Nowhere did he concede that despite the singles, Rodriguez's .295/.366/.485 line has made him one of the most productive Yankees (fourth in True Average at .301, but just nine points out of second) and everyday third basemen (second in True Average). Nor did he mention that Rodriguez played through his injury at a time when Jeter was on the disabled list due to a calf strain; with backup Eduardo Nunez already playing shortstop on an everyday basis, A-Rod had avoided forcing the Yankees into the position of playing both Nunez and Ramiro Pena on the left side of the infield, a heroic act if ever there was one.
The Yankees won 14 out of 18 while Jeter was down–their best stretch of the season. You'd think a star playing a key role in that run while battling injury would get a little credit for that, but no. Sherman is one of dozens of writers covering the Yankee beat, but he's an influential one, as well-connected as they come, with perhaps more access to those "unnamed Yankee officials" who tend to plant the bug in a writer's ear regarding the tempest du jour than any other. His writing had others, such as Bob Klapisch, piling on "the $32 million singles hitter" as well.

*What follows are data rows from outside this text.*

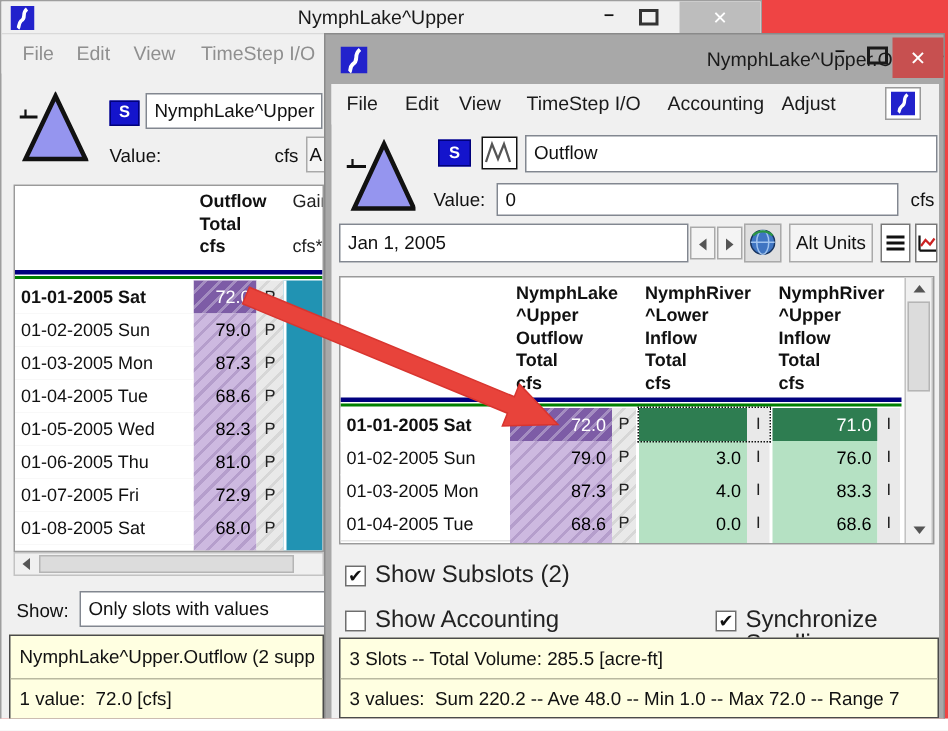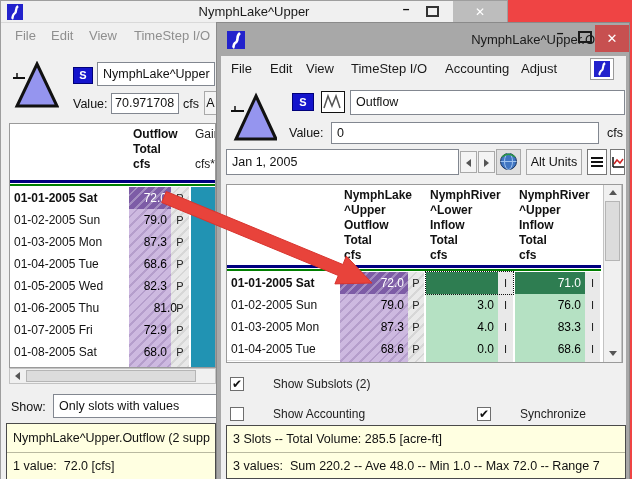"70.971708" div.abs { html: <div>70.971708</div> -> none }
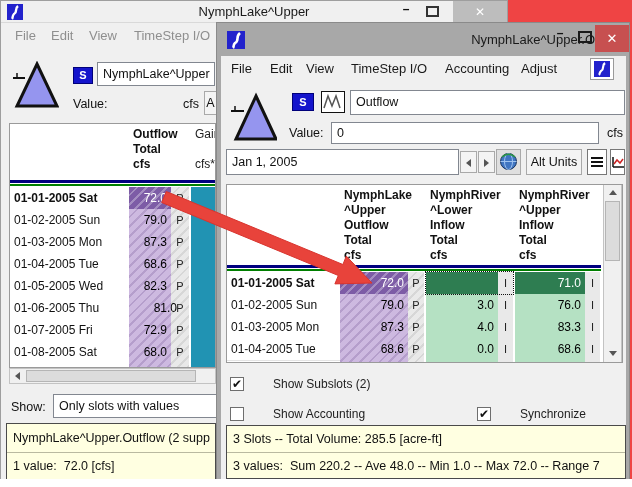"81.0" div.abs { left: 129px -> 119px }
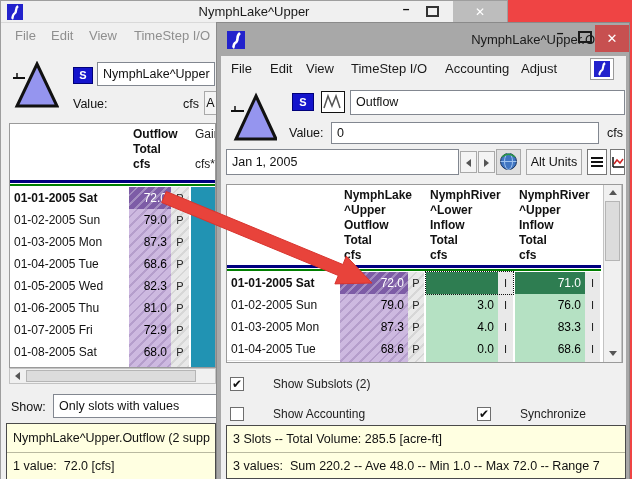"Show Subslots (2)" .cb-label { font-size: 12px -> 16px; margin-left: 23px -> none }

The Yankees figure to have their hands full filling in for Rodriguez. Eric Chavez, who played well as a backup corner infielder early in the year, is on the disabled list due to a broken foot; he was nearing a rehab assignment, but lately he has been dealing with back issues and may not return at all. Nunez, who outhit Jeter during the latter's stint on the DL, is no threat to do the same to Rodriguez; he's batting .277/.317/.437, and there's some question as to whether he can retain the power he's shown. Pena (.241/.274/.299) is replacement-level dreck even as a middle infielder. Triple-A third baseman Brandon Laird is hitting just .272/.300/.423 at Scranton/Wilkes-Barre. Available trade targets like Aramis Ramirez (whose $16 million option is exercised if he is traded), Casey Blake (now on his third DL stint of the season), and Kevin Kouzmanoff (who is terrible at baseball) create more problems than they solve, while just-released free agent Melvin Mora appears to be suffering from bat death. In the face of such options, Nunez starts to look better and better.
In any event, the latest twists and turns of these two players' careers serve to remind that they're more nuanced than those longstanding caricatures would have you believe. Big Papi isn't an oversized teddy bear stuffed full of wholesome clutch goodness; he has a temper and some less than laudable impulses when it comes to speaking to the media these days, not to mention some understandable insecurity about his future in Boston. A-Rod isn't history's greatest monster; he has gotten along well in New York for the past few seasons, learned to better blend into the scenery during what figures to be a long stay (he's signed through 2017), shed the burden of his postseason frustrations, and risen to the occasion in more quiet ways as well. Aside from their ability to punish a baseball, they're not exactly two peas in a pod, athletically, socially, or financially, but they're more alike than they've been given credit for before. The verdict is in: they're both human.